- **WHAT IS EXPECTED**: In the entries below, some lines contain "Reserva"; work out how many and answer with the figure only.

[Source records]
● ● ● ● ● ● ●

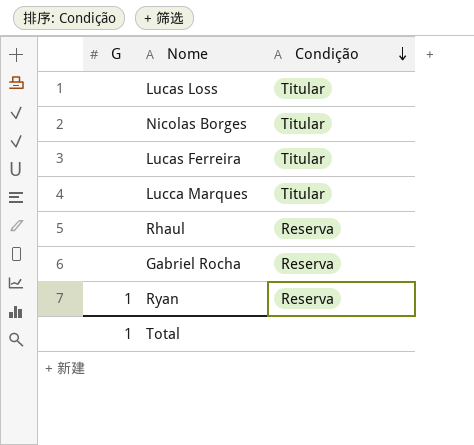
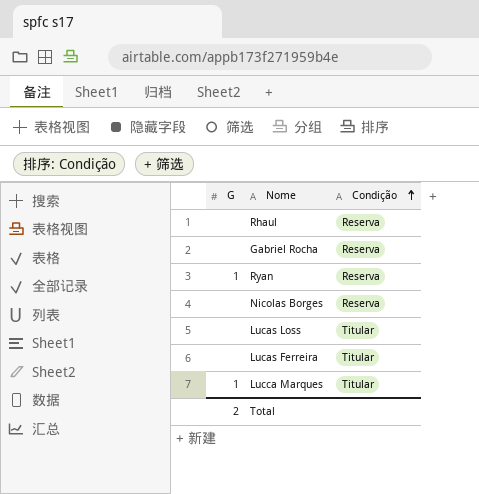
row order: Condição descending -> Condição ascending
Nicolas Borges | Condição: Titular -> Reserva
Lucca Marques | G: none -> 1
Total | G: 1 -> 2

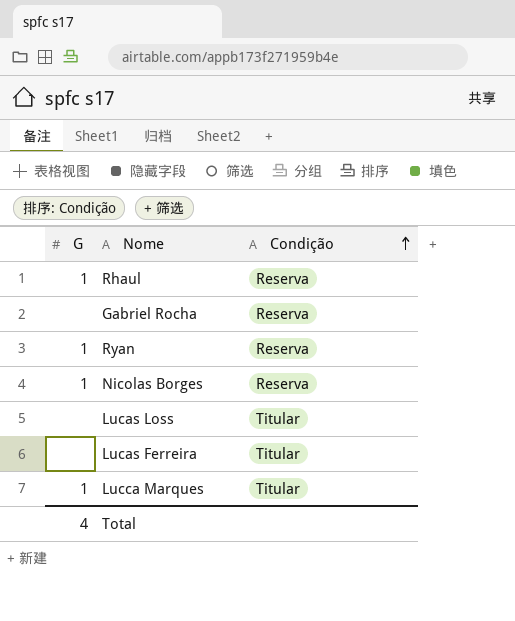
Rhaul | G: none -> 1
Nicolas Borges | G: none -> 1
Total | G: 2 -> 4

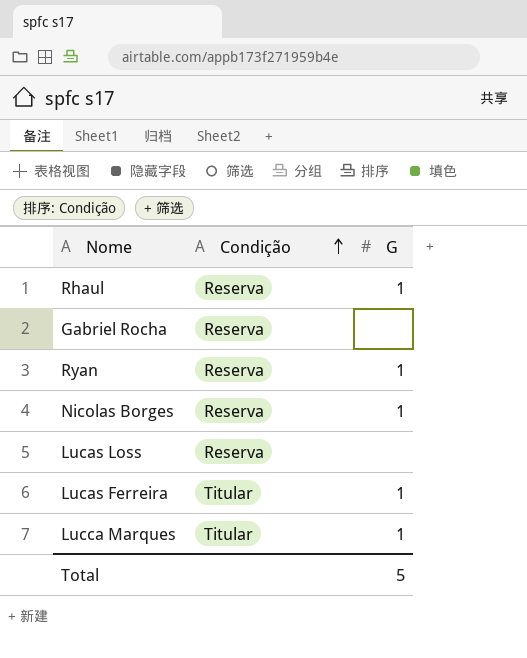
column G | position: 1 -> 3
Lucas Loss | Condição: Titular -> Reserva
Lucas Ferreira | G: none -> 1
Total | G: 4 -> 5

● ● ● ● ● ● ●

- **TASK RESPONSE**: 2